FrustratedWithFormsDesigner
1
In Verbindung stehende Meta-Stack-Overflow-Diskussion zu diesem Thema in Stack Exchange: Implementieren Sie eine Form von Browser-Fingerprinting, um das Problem zu lösen
In Bezug auf die Verwendung eines Plugins zur Änderung des Browser-Fingerabdrucks. Dieser IEEE-Artikel ( spectrum.ieee.org/computing/software/… ) argumentiert, warum dies kontraproduktiv sein könnte
Pimin Konstantin Kefaloukos,

Antworten:

91

Erstens halte ich es nicht für realistisch, von Benutzern zu erwarten, dass sie JavaScript im modernen Web deaktiviert haben.
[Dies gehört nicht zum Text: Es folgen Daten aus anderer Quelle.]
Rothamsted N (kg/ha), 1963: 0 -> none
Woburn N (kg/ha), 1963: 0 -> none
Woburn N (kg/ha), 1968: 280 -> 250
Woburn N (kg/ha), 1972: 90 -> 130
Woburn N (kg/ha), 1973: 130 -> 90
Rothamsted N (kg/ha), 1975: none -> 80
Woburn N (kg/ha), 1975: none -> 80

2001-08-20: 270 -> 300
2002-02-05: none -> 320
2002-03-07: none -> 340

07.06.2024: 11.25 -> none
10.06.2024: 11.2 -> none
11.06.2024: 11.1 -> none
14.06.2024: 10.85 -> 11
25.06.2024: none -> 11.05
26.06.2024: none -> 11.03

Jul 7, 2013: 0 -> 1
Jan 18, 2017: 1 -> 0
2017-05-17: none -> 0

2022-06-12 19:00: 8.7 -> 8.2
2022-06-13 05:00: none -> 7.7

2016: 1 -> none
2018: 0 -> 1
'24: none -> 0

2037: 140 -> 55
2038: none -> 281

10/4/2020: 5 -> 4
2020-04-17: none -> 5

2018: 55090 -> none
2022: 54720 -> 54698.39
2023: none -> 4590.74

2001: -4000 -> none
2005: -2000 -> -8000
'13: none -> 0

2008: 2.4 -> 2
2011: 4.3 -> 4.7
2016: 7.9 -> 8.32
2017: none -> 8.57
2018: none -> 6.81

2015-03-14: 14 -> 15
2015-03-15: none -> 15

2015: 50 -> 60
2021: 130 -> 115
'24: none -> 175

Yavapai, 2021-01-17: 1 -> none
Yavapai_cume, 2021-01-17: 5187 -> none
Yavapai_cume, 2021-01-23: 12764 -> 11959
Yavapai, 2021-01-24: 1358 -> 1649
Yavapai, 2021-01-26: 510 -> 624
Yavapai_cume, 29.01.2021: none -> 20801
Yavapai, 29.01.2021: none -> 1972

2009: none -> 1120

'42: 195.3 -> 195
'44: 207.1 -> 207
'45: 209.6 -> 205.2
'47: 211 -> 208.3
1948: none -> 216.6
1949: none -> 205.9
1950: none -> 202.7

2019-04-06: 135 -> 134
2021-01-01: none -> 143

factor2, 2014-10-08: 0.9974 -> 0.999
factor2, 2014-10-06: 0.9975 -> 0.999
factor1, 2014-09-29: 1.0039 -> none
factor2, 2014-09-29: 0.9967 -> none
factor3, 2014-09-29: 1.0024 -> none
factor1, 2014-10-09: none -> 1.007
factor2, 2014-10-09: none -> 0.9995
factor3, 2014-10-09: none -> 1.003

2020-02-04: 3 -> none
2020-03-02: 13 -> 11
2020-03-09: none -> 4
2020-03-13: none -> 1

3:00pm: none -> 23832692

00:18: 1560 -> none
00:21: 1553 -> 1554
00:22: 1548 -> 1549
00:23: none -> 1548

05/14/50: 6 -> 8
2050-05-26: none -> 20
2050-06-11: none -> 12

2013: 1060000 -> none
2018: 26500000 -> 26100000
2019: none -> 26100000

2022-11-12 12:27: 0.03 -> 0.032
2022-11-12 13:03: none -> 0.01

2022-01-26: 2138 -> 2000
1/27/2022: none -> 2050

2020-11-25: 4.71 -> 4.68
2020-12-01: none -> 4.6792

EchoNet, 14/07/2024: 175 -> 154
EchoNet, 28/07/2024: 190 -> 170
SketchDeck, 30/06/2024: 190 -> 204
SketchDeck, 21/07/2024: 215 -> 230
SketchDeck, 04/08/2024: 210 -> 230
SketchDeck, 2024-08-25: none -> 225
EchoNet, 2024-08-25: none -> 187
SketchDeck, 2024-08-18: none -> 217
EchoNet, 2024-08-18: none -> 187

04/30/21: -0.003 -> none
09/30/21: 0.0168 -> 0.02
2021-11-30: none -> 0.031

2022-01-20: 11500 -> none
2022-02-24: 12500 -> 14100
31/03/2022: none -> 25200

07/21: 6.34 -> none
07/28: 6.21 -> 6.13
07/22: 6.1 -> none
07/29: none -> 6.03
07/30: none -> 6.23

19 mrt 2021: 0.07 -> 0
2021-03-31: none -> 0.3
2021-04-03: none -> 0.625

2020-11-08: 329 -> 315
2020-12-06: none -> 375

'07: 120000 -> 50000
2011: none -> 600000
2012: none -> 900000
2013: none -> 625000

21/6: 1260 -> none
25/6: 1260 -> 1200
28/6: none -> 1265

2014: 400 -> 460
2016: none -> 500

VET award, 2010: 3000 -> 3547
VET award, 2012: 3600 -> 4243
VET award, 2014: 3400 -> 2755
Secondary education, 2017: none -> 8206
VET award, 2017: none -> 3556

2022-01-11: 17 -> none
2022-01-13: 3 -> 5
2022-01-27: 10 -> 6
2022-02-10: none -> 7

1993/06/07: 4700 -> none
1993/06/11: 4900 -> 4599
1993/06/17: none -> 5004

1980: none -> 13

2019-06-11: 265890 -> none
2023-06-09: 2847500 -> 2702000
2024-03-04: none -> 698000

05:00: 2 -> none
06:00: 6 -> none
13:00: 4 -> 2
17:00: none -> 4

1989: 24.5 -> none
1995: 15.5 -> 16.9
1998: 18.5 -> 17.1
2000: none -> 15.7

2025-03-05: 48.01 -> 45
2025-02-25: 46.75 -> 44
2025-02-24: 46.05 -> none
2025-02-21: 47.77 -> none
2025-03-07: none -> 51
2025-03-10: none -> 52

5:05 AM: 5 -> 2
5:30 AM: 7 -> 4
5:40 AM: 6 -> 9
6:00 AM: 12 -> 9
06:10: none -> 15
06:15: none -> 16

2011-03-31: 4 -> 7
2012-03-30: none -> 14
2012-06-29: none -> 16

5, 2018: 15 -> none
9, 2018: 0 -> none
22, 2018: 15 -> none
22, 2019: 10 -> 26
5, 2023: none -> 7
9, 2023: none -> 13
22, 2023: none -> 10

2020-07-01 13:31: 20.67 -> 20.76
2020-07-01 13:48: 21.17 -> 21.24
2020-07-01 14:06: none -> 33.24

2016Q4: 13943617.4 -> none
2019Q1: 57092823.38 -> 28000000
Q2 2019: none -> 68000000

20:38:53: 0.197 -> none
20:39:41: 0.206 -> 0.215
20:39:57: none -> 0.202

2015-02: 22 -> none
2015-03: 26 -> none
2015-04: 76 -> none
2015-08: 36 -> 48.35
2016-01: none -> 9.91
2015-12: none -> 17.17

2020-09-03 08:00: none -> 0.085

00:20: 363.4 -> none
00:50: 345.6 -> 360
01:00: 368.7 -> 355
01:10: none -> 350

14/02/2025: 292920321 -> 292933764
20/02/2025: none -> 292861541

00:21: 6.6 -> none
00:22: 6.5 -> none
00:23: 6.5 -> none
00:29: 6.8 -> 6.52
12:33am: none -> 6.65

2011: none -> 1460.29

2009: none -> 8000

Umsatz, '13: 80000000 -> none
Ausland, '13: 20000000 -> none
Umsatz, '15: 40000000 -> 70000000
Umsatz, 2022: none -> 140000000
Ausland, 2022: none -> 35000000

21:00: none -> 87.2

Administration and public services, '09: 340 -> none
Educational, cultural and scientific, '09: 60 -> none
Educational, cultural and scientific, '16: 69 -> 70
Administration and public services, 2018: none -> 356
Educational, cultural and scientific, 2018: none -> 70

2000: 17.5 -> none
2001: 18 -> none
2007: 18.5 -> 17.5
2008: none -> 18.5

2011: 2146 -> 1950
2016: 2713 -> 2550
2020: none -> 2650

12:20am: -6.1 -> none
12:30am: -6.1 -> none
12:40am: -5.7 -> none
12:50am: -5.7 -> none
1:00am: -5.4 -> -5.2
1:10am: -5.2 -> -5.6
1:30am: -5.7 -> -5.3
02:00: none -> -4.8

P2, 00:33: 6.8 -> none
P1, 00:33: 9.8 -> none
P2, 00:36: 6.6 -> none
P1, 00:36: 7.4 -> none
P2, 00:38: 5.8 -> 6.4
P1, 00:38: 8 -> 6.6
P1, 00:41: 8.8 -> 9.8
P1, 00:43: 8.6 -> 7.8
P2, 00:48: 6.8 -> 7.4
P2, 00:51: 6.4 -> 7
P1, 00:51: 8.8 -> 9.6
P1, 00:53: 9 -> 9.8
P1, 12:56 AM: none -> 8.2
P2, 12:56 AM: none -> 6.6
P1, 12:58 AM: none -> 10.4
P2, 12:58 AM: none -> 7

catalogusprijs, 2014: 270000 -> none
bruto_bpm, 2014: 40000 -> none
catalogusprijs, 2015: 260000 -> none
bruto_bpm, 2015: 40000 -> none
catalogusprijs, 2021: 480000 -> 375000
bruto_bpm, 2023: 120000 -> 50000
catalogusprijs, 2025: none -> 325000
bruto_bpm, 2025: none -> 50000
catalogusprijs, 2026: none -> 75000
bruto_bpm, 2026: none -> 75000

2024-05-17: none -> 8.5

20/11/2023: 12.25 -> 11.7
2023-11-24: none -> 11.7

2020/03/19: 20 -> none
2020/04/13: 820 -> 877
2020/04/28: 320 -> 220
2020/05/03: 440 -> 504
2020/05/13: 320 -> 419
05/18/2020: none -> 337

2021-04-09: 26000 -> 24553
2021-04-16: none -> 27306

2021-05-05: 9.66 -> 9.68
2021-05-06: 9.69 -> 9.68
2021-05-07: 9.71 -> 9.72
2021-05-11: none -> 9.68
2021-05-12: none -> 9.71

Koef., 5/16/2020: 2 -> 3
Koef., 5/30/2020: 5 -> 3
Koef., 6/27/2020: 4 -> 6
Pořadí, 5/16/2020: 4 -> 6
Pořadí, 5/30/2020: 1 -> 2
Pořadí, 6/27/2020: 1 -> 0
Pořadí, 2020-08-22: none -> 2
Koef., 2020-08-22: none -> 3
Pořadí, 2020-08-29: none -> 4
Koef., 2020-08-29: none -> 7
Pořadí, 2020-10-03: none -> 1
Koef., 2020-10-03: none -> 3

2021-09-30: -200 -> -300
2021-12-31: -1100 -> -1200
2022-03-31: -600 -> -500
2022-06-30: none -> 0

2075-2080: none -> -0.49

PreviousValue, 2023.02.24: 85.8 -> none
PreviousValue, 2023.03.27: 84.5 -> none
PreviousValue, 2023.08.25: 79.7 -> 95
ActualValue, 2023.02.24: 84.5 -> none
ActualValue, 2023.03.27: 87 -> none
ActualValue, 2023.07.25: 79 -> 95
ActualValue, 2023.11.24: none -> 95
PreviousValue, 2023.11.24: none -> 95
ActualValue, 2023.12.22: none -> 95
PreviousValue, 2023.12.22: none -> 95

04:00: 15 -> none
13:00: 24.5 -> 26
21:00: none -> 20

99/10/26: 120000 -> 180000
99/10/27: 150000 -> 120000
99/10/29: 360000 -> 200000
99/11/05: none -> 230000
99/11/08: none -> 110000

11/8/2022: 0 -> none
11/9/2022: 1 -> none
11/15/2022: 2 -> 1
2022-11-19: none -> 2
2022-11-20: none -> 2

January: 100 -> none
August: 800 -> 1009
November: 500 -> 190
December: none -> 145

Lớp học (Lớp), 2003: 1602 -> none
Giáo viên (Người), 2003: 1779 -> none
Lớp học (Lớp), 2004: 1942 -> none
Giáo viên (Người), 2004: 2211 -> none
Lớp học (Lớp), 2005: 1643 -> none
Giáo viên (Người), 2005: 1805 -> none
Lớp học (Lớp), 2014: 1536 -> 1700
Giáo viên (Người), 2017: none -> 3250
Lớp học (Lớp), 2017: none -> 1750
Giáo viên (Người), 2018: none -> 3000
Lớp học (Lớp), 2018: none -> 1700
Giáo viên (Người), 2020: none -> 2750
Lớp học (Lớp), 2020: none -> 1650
Werfen wir also einen Blick darauf, was Panopticlick allein mit JavaScript zusammen mit der Eindeutigkeit meines Browsers erfassen kann:

  • User Agent (1 zu 4.184)
  • HTTP_ACCEPT-Header (1 in 14)
  • Details zum Browser-Plugin (1 von 1,8 Millionen)
  • Zeitzone (1 in 24)
  • Bildschirmgröße und Farbtiefe (1 zu 1.700)
  • Systemschriftarten (1 in 11)
  • Cookies aktiviert? (1 in 1,3)
  • Eingeschränkter SuperCookie-Test (1 zu 2)

Die herausragenden Merkmale für die Eindeutigkeit sind eindeutig User-Agent- und Browser-Plugins. Denken Sie daran, dass diese Elemente zusammen verwendet werden , um einen Browser-Fingerabdruck zu bilden. Sie sind also mehr als so stark wie die einzelnen Punkte. Die kumulative Einzigartigkeit hier ist: 4,184 x 14 x 1.8 million x 24 x 1,700 x 11 x 1.3 x 2aka eine WIRKLICH GROSSE ZAHL . Das ist ... ziemlich einzigartig.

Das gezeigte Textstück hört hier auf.